Excessif ? Et alors !

SI vous voulez passer pour un con, pour un abruti, pour un réac, pour un excessif, pour un poujadiste, pour un populiste, voire même pour un facho, rien de plus simple : dites que vous êtes contre la réintroduction de l’ours et du loup, que vous aimez la viande, que vous n’êtes pas contre les OGM, que vous ne triez pas vos déchets, que vous vous méfiez des produits bio, que vous roulez avec une voiture diesel, que vous ne vous déplacez jamais à vélo, que vous trouvez les cotons tiges et les gobelets en plastique bien pratiques, que vous n’appréciez pas les leçons de Yann Arthus Bertrand, de Cohn Bendit, de Hulot, de Bové, de Di Caprio, de Rahbi, ou, entre autres célébrités, de la jeune et gentille Greta Thunberg, qu’il vous arrive de soutenir les gilets jaunes et, comble du blasphème, que vous utilisez du glyphosate.
Pour rester dans l’actualité, payez-vous le luxe de contredire celles et ceux qui veulent règlementer l’accès au Canigou, en soutenant ceux qui défendent à contrario “l’accès à tous ou à personne”. Dans la foulée, ayez également une pensée pour le train de marchandise Perpignan-Rungis et cette mobilisation médiatico-écologique qui dénonce le remplacement d’un moyen de transport ferroviaire par le trafic annuel de 20 000 camions. Précisons à ce titre que si 1,8 millions de tonnes transitent par la plateforme d’importation perpignanaise, notre département ne produit que 170 000 tonnes de fruits et légumes dont une grande partie pour l’approvisionnement local. Nous pouvons donc en déduire que les 400 000 tonnes achalandées de Perpignan à Paris par le rail sont surtout des denrées en provenance d’Espagne et du Maroc. Sur ce coup-là les environnementalistes et les médias se sont peut-être un peu vite emballés, en prenant fait et cause pour des oranges, des fraises et des tomates produites dans des conditions qui empruntent à l’esclavagisme en Andalousie ou au Sahara occidental…

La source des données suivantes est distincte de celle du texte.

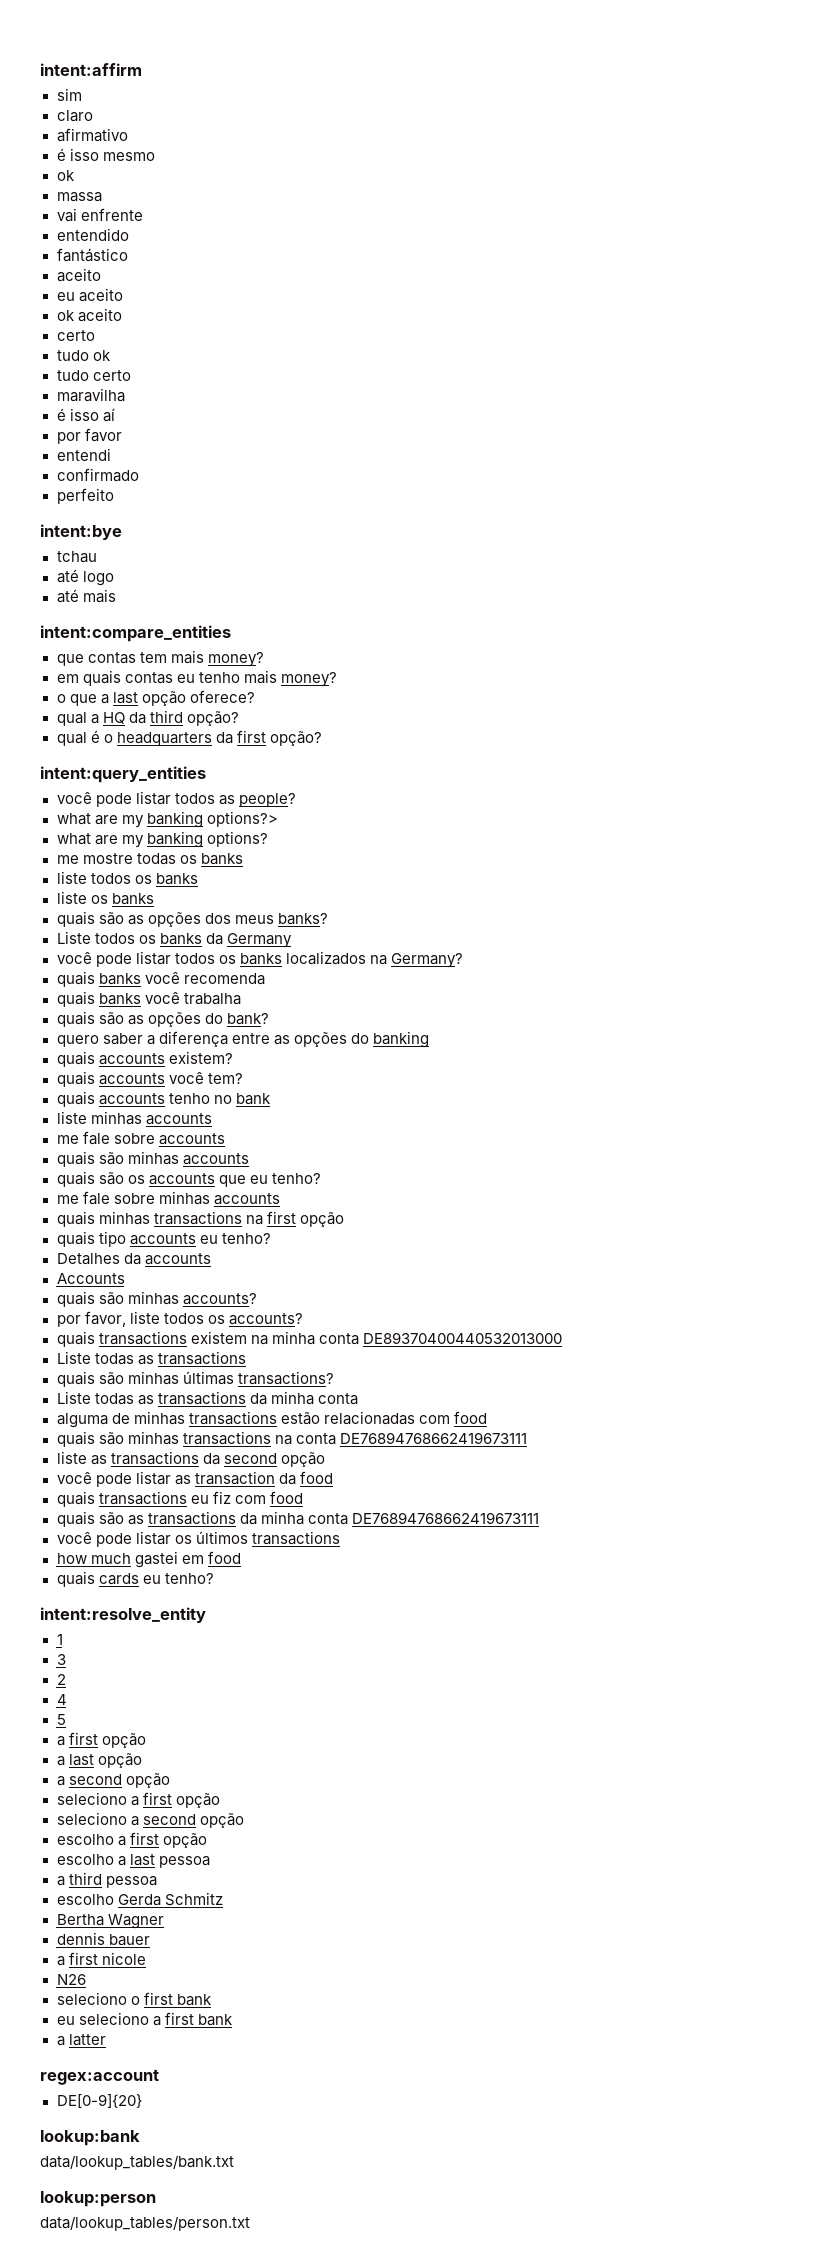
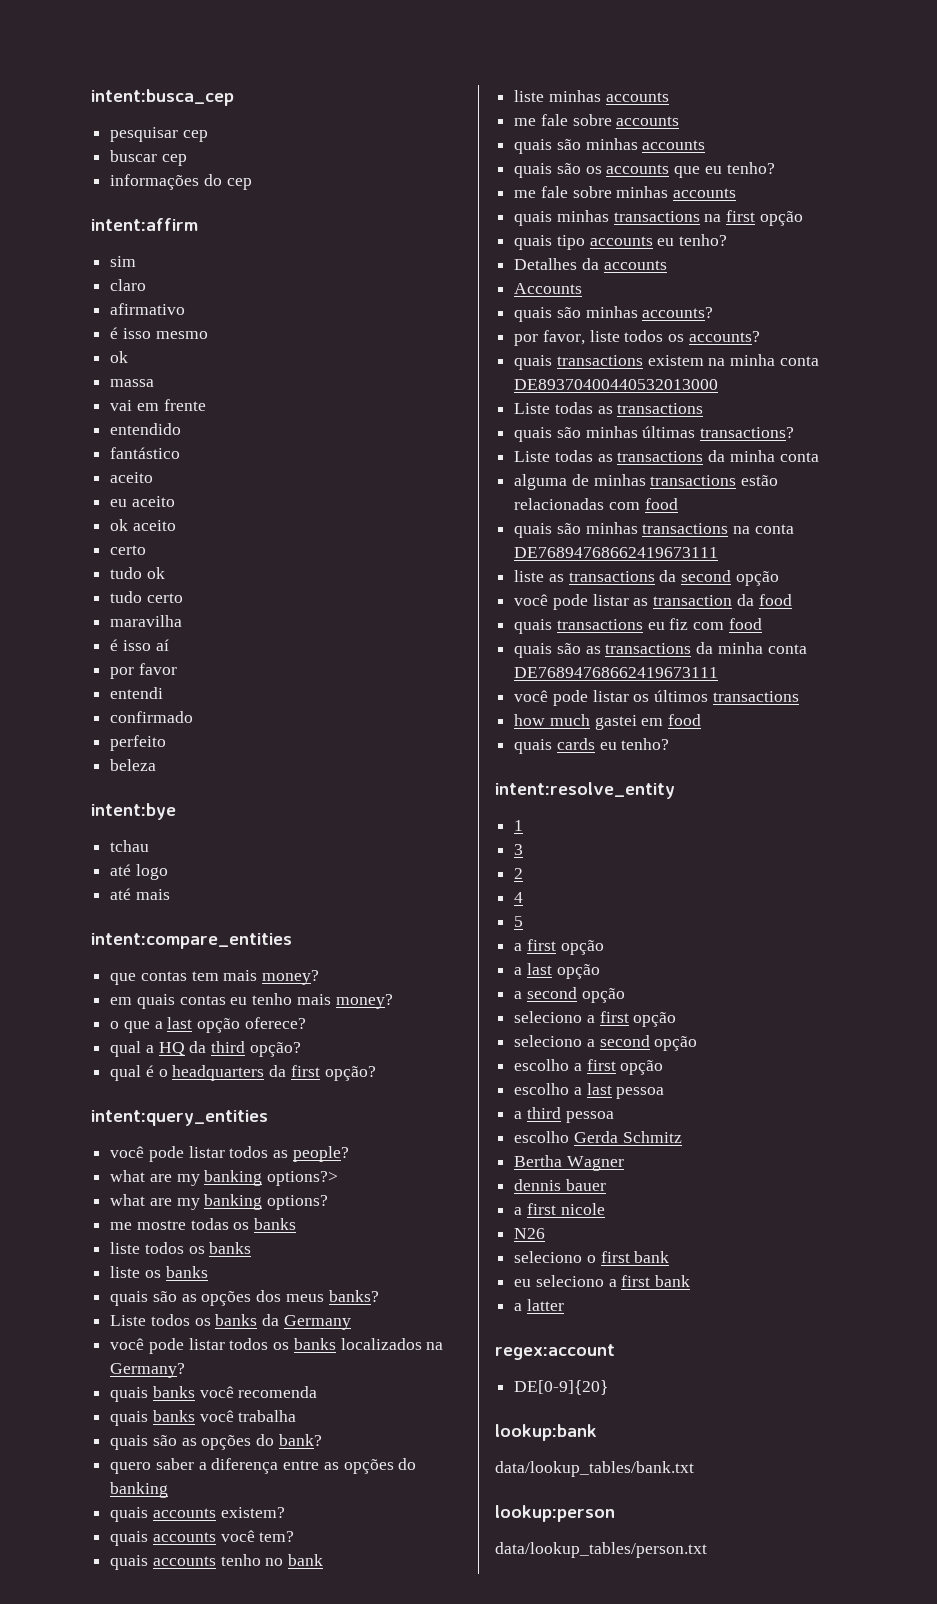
(40, 69) none -> [91,89,234,106] [110,127,208,142] [110,150,187,166] [110,174,252,190] intent:busca_cep // pesquisar cep // buscar cep // informações do cep //
[80,208,143,221] enfrente -> [136,399,206,411] em frente
(114, 496) none -> [110,759,157,771] // beleza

Faut-il s’excuser de vivre ou d’avoir vécu ?
Mais il en va des denrées comme des idées. Peu importe d’où elles proviennent, le principal étant de sauver la planète, si possible en confortant son lectorat et son électorat, tout en faisant preuve de pédagogie médiatique et politique. Entre la conviction et la doctrine le chemin n’est pas bien long qui conduit à l’opprobre et à la stigmatisation. Le monde agricole est, à ce titre, en train de payer un lourd tribu à toutes ces conneries. Avec des vignerons qui, faute d’alternative (économiquement viable) aux désherbants devront abandonner leurs parcelles, avec des maraichers et des arboriculteurs accablés de normes qui vont devoir mettre la clé sous la porte car ils ne sont plus compétitifs face à leurs concurrents européens ou mondiaux, avec des éleveurs qui sont épiés et agressés jusque sur leurs exploitations par des extrémistes vegans ou antispécistes, avec des artisans bouchers qui voient leurs commerces saccagés et leurs professions discréditée par un mouvement auquel les médias font la part belle.
Faut-il ou non suivre à la lettre les recommandations du Club de Rome (Les limites à la croissance Rapport Meadows 1972) et, en quelque sorte, s’excuser de vivre ou d’avoir vécu ? Si oui, allons-y tous sans exception, sans passe-droit, sans copinage, sans favoritisme. Levons le pied en imposant aux entreprises et aux particuliers une série de dogmes environnementaux habilement adossés à des contraintes fiscales. Et suivons à la lettre les conseils des gentils écolos qui perçoivent des indemnités de ministres et se déplacent en hélico. Jusqu’au jour où, affamés, dénutris et carencés, ils reprendront un bon morceau de viande en la trouvant beaucoup plus appétissante que leurs idéaux.